On Thursday night, ARENA Dances performed Mathew Janczewski’s Ugly at the Joyce Soho in its New York premiere. This three-part multimedia piece, which was commissioned by Minnesota’s Walker Art Center last fall and included an original score by Morton Subotnick, examines perceptions of beauty and society’s obsession with physical perfection. At the heart of the piece was the body – how it connects with others, how it is displayed in public, how it is judged, and how it copes. Ugly undoubtedly addresses relevant issues, and while ARENA’s dancers are technically sophisticated, the piece did not always vividly convey its themes.

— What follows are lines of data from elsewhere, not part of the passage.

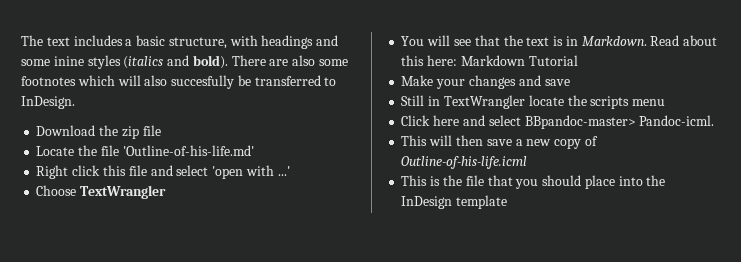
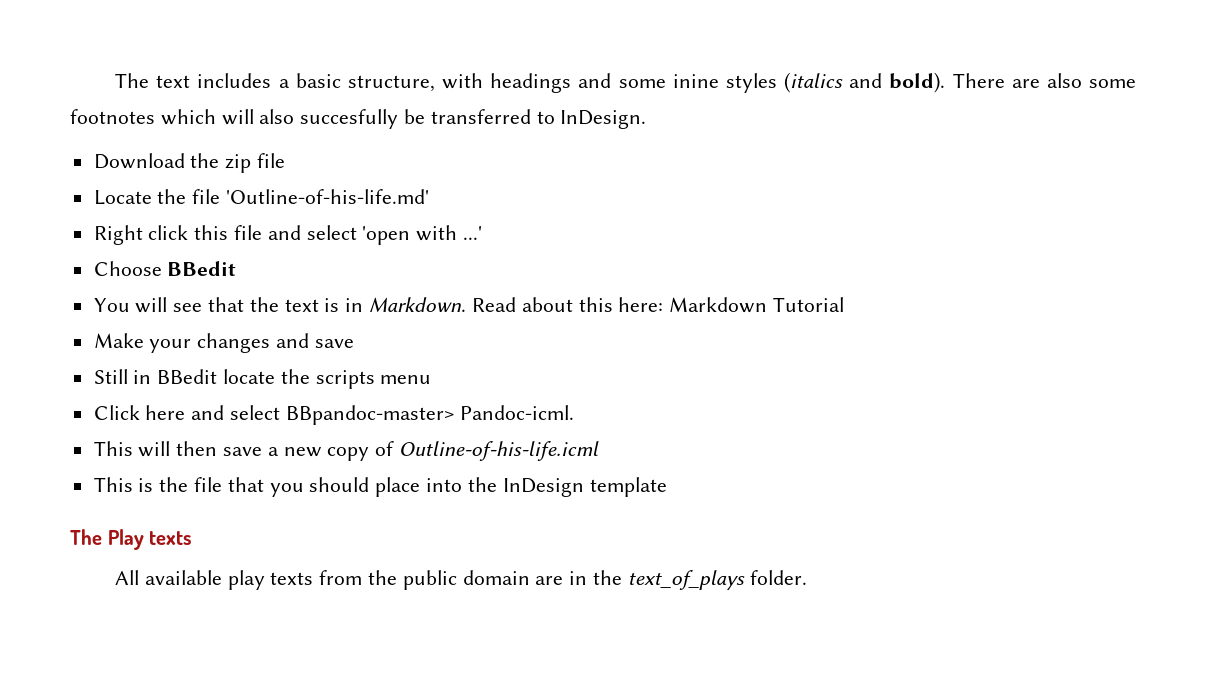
[80,185,167,199] TextWrangler -> [167,261,237,276] BBedit
[443,95,525,109] TextWrangler -> [157,369,218,384] BBedit
(508, 202) none -> [70,529,192,550] [114,570,807,590] // The Play texts // All available play texts from the public domain are in the text_of_plays folder.

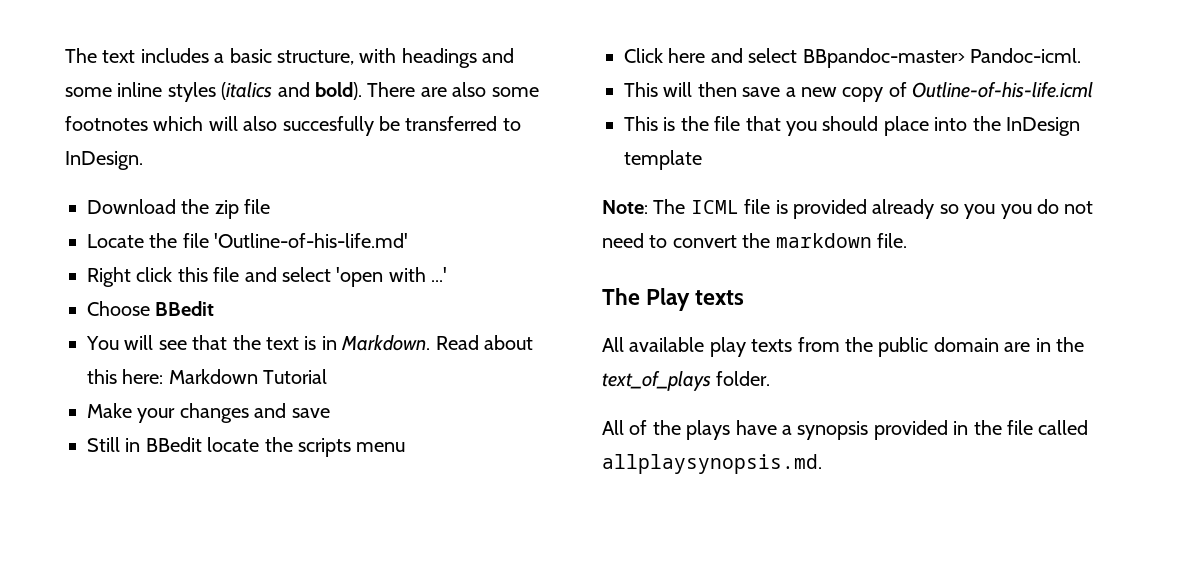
[672,74,719,88] inine -> [117,82,163,97] inline
(667, 487) none -> [602,199,1094,219] [602,233,907,248] // Note: The ICML file is provided already so you you do not need to convert the markdown file.
(807, 577) none -> [602,420,1089,440] [602,454,822,474] // All of the plays have a synopsis provided in the file called allplaysynopsis.md.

In Baroque: The façade, a frustrated man and woman were courteous as they eyed each other from across a table, and then launched into a crazed duet. The woman seemed limited in movement by her corset, hoop skirt, and neck ruff, which perhaps was an indication of even larger constraints on women. But modern-day clothing appeared in Disco/Technology: False Reveal, the second section of the piece. Three men walked slowly while photographing themselves or others, while a woman videotaped them for a live projection on the scrim. This allowed the audience to view the dancers from multiple perspectives, which was an interesting idea, but the section became far too literal when random words or phrases appeared on the scrim, such as “if not love then”, “hook up”, and “you tell me”. The quartet for two men and two women along with a male duet were kinetic, powerful, and physically demanding. They fearlessly threw each other across the floor and spun in circles while weaving their torsos together. The dancers then shed their clothing while standing in a line and staring out into the audience. Yet, there was so much tension and preparation leading up to this moment, which was only ten or fifteen seconds before a blackout, that it lost its effect.

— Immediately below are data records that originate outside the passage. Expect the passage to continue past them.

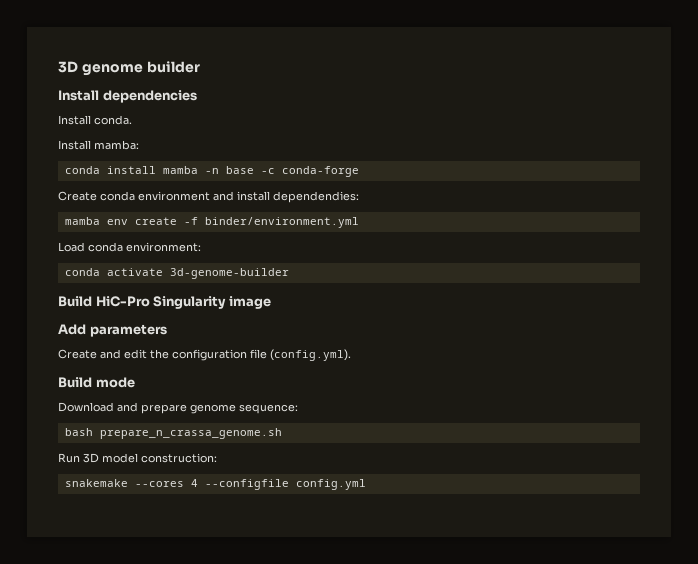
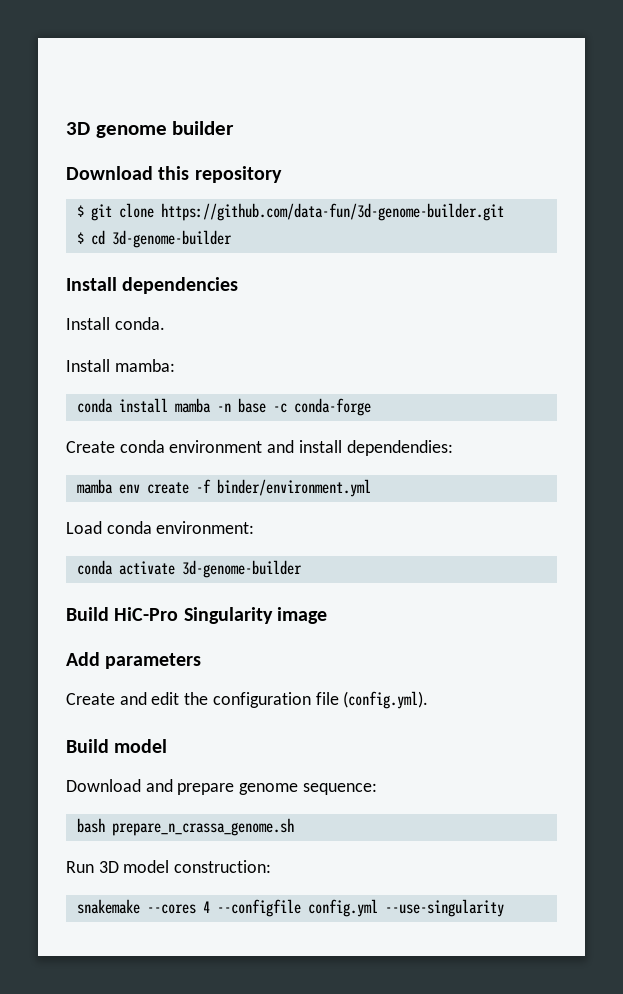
(200, 67) none -> [66,166,282,183] [76,203,504,221] [76,230,232,248] // Download this repository // $ git clone https://github.com/data-fun/3d-genome-builder.git // $ cd 3d-genome-builder
[95,377,135,388] mode -> [114,739,168,753] model
(366, 484) none -> [384,899,504,917] --use-singularity

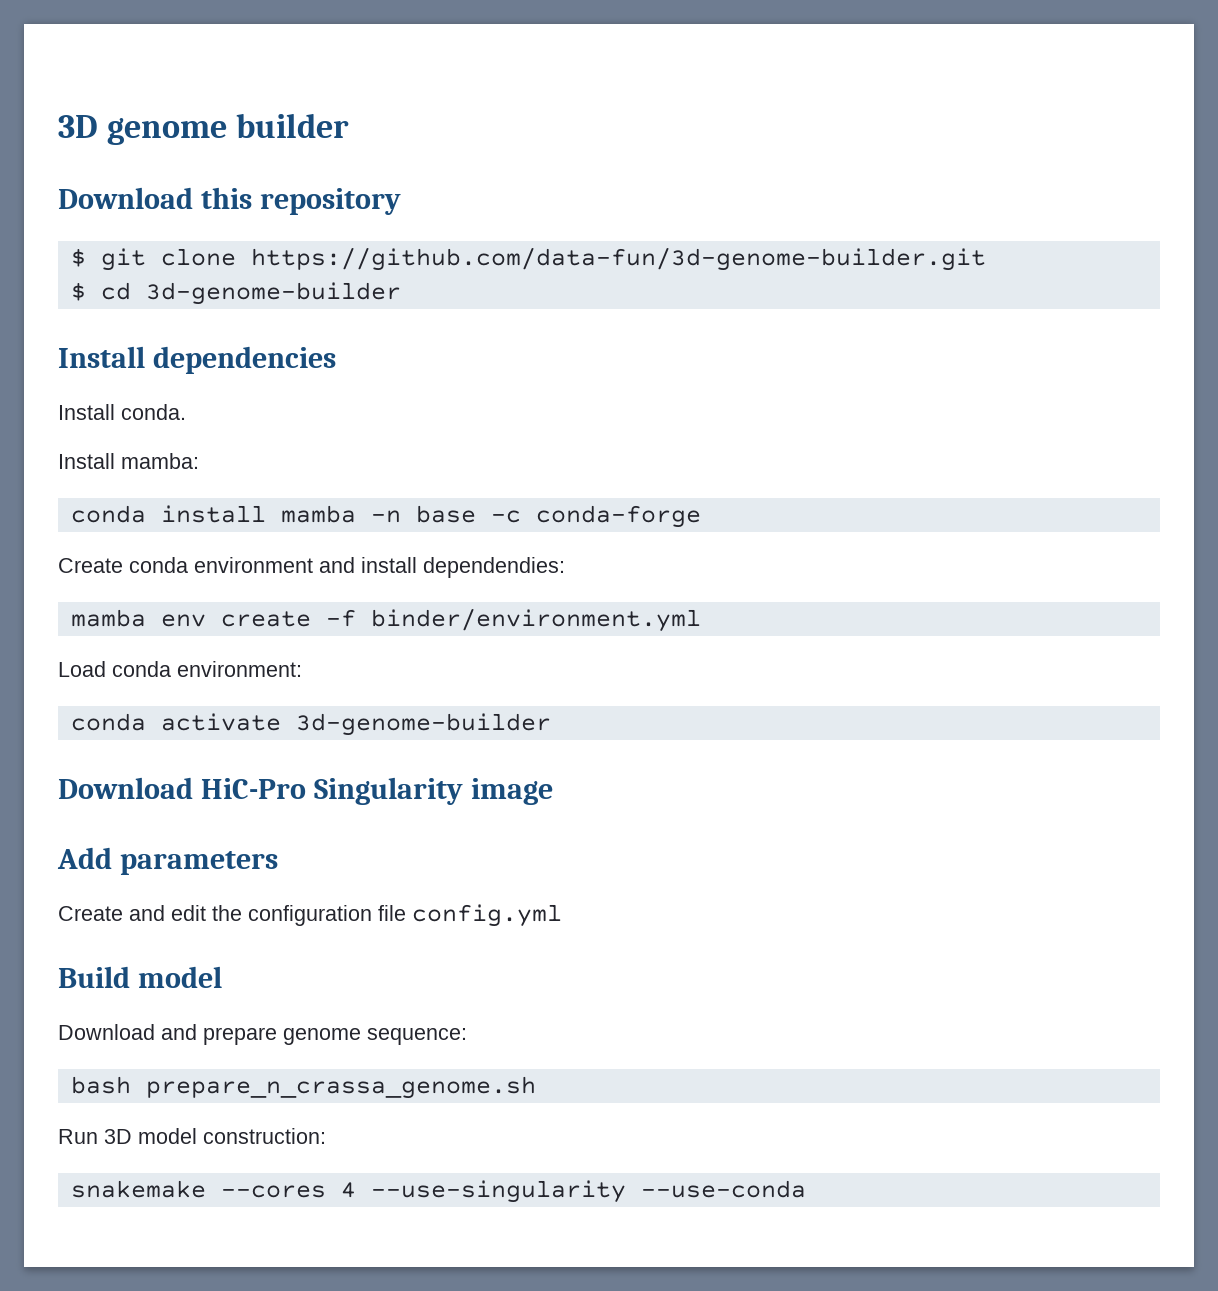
[66,607,109,621] Build -> [58,777,193,799] Download
[343,691,429,709] (config.yml). -> [412,904,562,927] config.yml
[216,899,504,917] --configfile config.yml --use-singularity -> [370,1180,806,1203] --use-singularity --use-conda

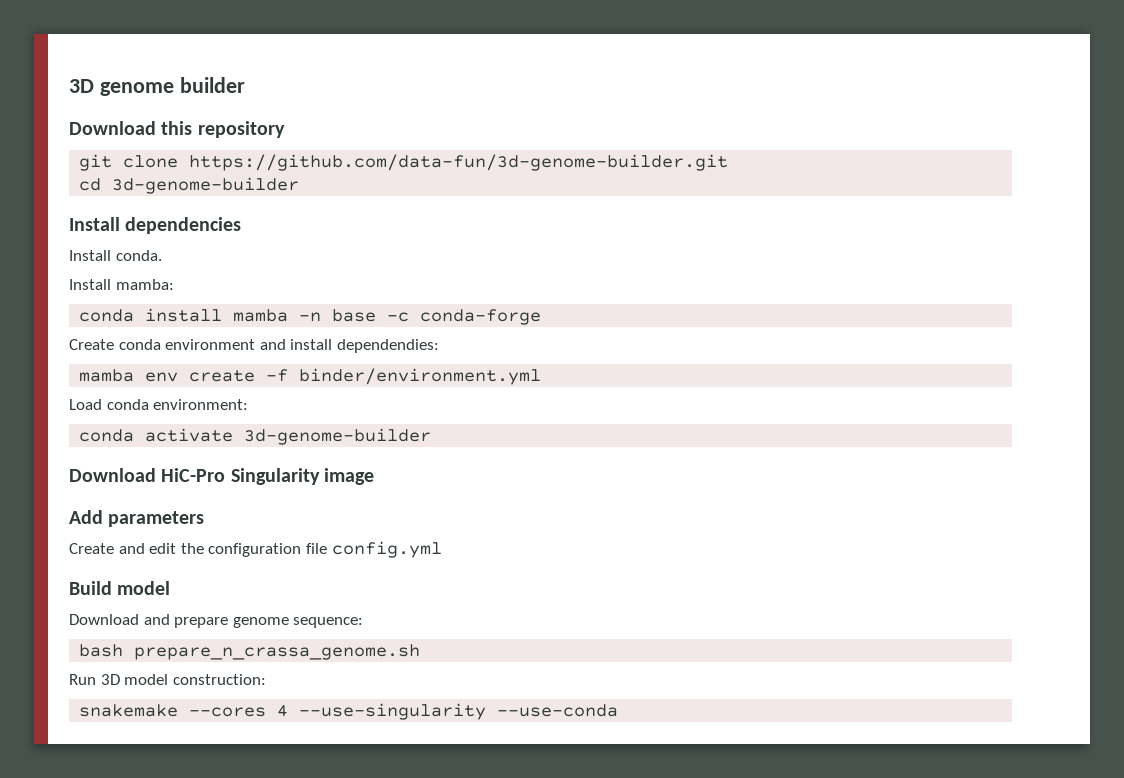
[70,248,86,267] $ -> (285, 129) none
[70,282,86,301] $ -> (729, 162) none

ARENA dancers in the first section of Ugly, photo by Cameron Wittig

The final section, Nature: Comfortable skin/hope, showed the entire cast in flesh-colored underwear, dancing or laying on fake plots of grass. Gone was the tension of the previous two sections, as the dancers reached the phase of acceptance and happiness about who they are, but it was bland and less impactful than Baroque and Disco/Technology. One of the most perplexing aspects of the piece was the presence of a solo woman in a white dress who mysteriously wove in and out of each phase. Was she a ghost? A narrator? Purity? Moving slowly and fluidly, she was almost always detached from the other dancers but seemed to be guiding them on their journey.

Interactive ensemble choreography is Janzcewski’s forte – and his dancers were stellar – but each section required greater movement distinctions and contrasts to convey changes between each phase. Emotion could have played a role here. Janczewski wrote in the program notes that there is an emotional need to be accepted or liked. I agree, but this was not apparent throughout the piece. Too often the dancers appeared stoic, with the exception being the crazed duet in the baroque section. Perhaps the dancers’ lack of emotion was intentional, suggesting that people withhold their feelings while trying to attain physical perfection and gain acceptance, but seeing their true emotional need might have been more effective and could have enhanced the transitions from one section to the next. Ugly is an admirable work and Janczewski a gifted choreographer. The hour-long piece made a statement, but it could have said even more.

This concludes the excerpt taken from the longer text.